__Required work__. From the listing below, pull out the lines that hold "width".

__Source records__.

------------------------------------------------------------------------

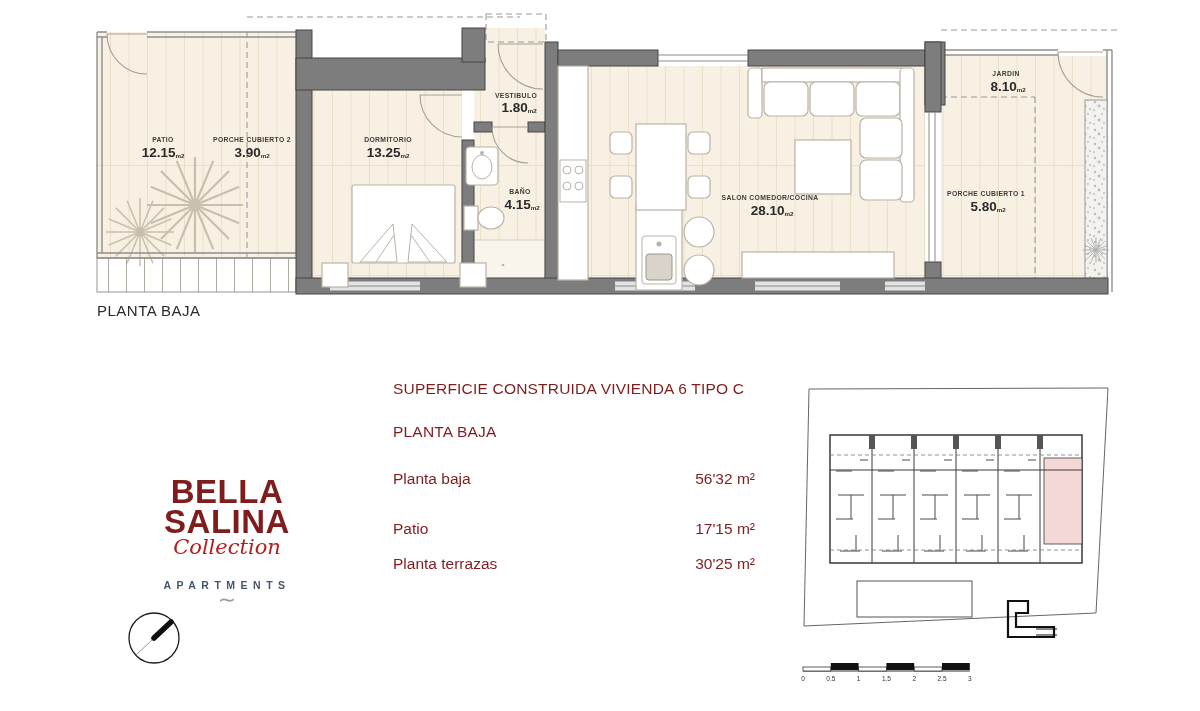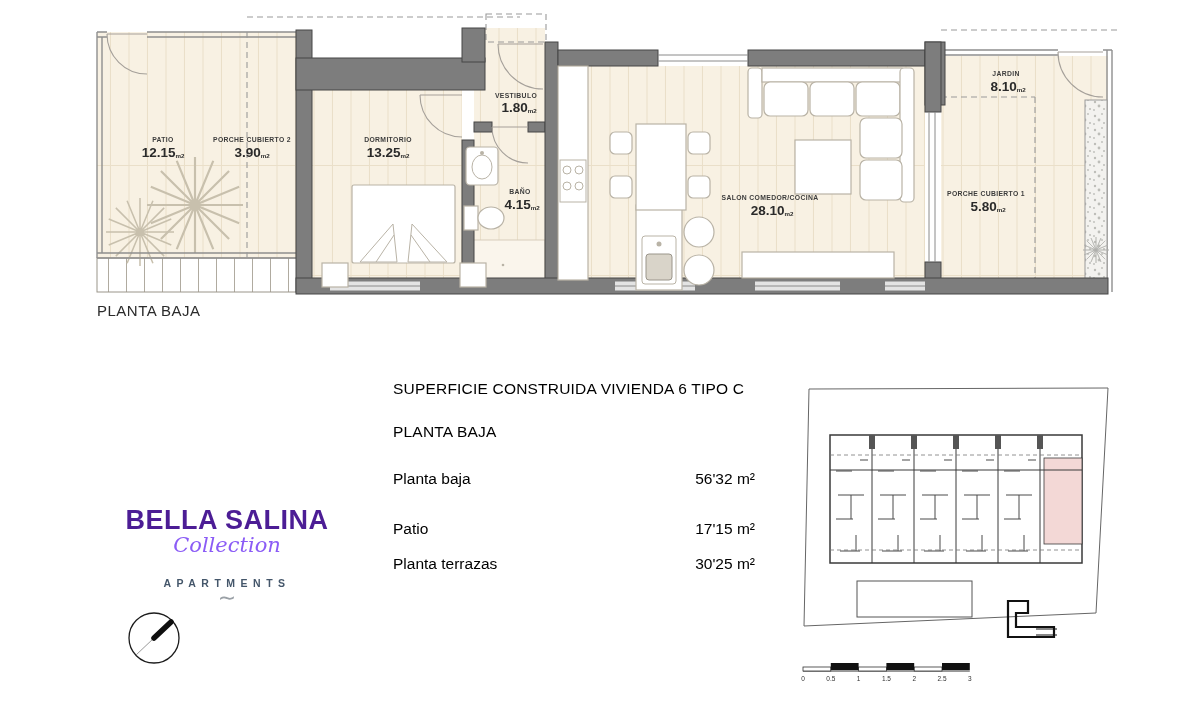--- a/index.html
+++ b/index.html
@@ -28,7 +28,7 @@
               line-height:13px;margin-top:20px;}
   .tilde{font-size:22px;color:#9aa0a6;line-height:16px;}
   
-  #summary{position:absolute;left:393px;top:380px;width:362px;color:#000000;font-size:15.5px;}
+  #summary{position:absolute;left:393px;top:380px;width:362px;color:#7f1d1d;font-size:15.5px;}
   .s-title{margin-bottom:25px;letter-spacing:.2px;}
   .s-sub{margin-bottom:27px;letter-spacing:.2px;}
   .s-row{display:flex;justify-content:space-between;line-height:21.5px;}

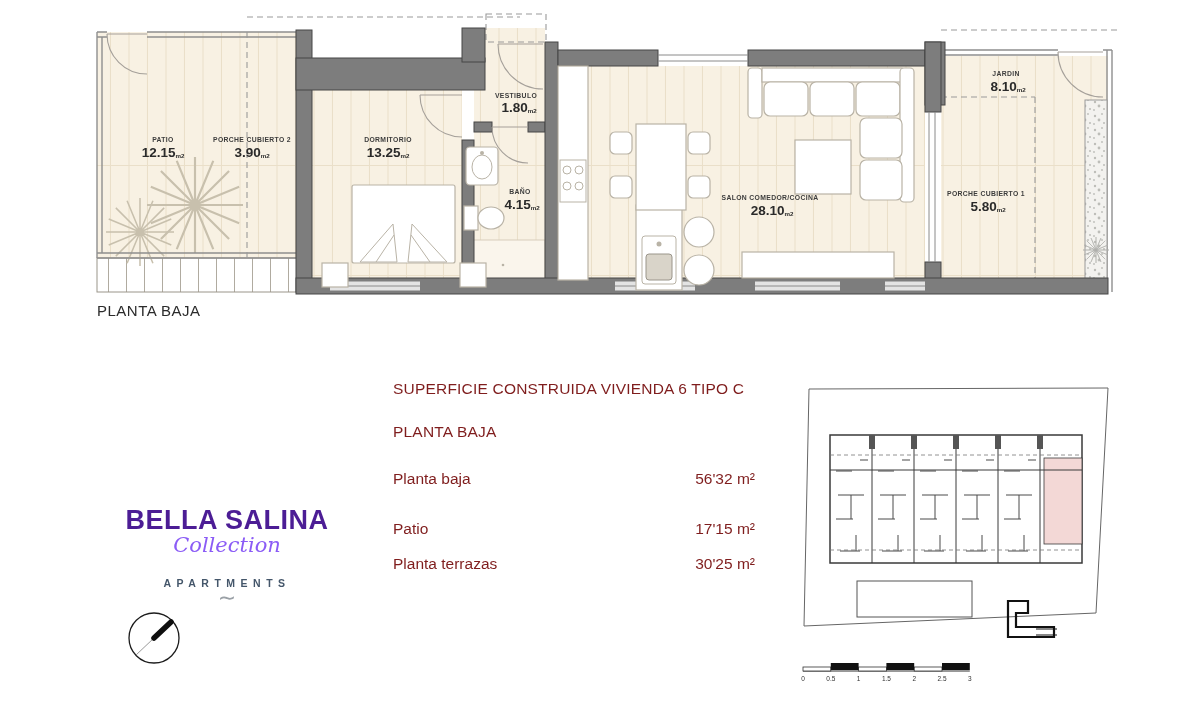--- a/index.html
+++ b/index.html
@@ -21,7 +21,7 @@
   #plan-title{position:absolute;left:97px;top:302px;font-size:15px;letter-spacing:.5px;color:#2b2b2b;}
   
   #logo{position:absolute;left:118px;top:477px;width:218px;text-align:center;}
-  .brand{font-size:27px;font-weight:600;letter-spacing:.5px;color:#4c1d95;line-height:30px;margin-top:28px;}
+  .brand{font-size:33px;font-weight:600;letter-spacing:.5px;color:#7f1d1d;line-height:30px;}
   .collection{font-family:"DejaVu Serif",serif;font-style:italic;font-size:21px;color:#8b5cf6;
               line-height:24px;margin-top:-2px;}
   .apartments{font-size:10.5px;font-weight:bold;letter-spacing:5.5px;color:#44566a;

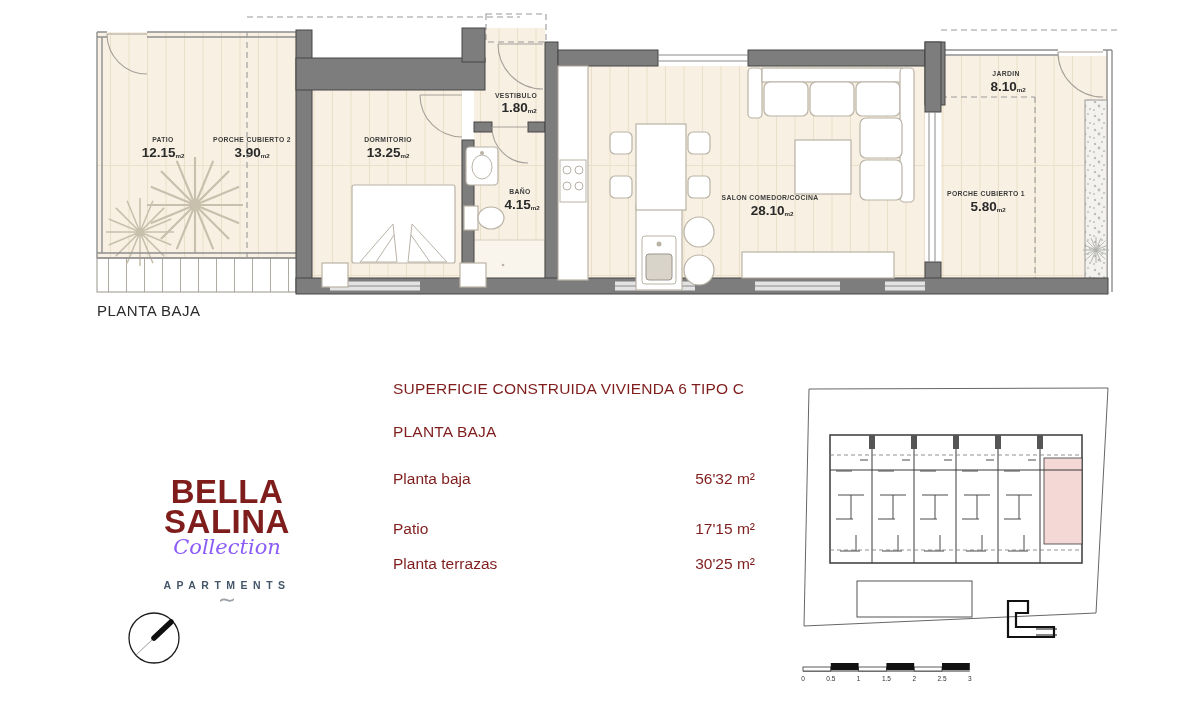--- a/index.html
+++ b/index.html
@@ -22,7 +22,7 @@
   
   #logo{position:absolute;left:118px;top:477px;width:218px;text-align:center;}
   .brand{font-size:33px;font-weight:600;letter-spacing:.5px;color:#7f1d1d;line-height:30px;}
-  .collection{font-family:"DejaVu Serif",serif;font-style:italic;font-size:21px;color:#8b5cf6;
+  .collection{font-family:"DejaVu Serif",serif;font-style:italic;font-size:21px;color:#b91c1c;
               line-height:24px;margin-top:-2px;}
   .apartments{font-size:10.5px;font-weight:bold;letter-spacing:5.5px;color:#44566a;
               line-height:13px;margin-top:20px;}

------------------------------------------------------------------------

__Response to the task__.
-  #summary{position:absolute;left:393px;top:380px;width:362px;color:#000000;font-size:15.5px;}
+  #summary{position:absolute;left:393px;top:380px;width:362px;color:#7f1d1d;font-size:15.5px;}
   #logo{position:absolute;left:118px;top:477px;width:218px;text-align:center;}
   #logo{position:absolute;left:118px;top:477px;width:218px;text-align:center;}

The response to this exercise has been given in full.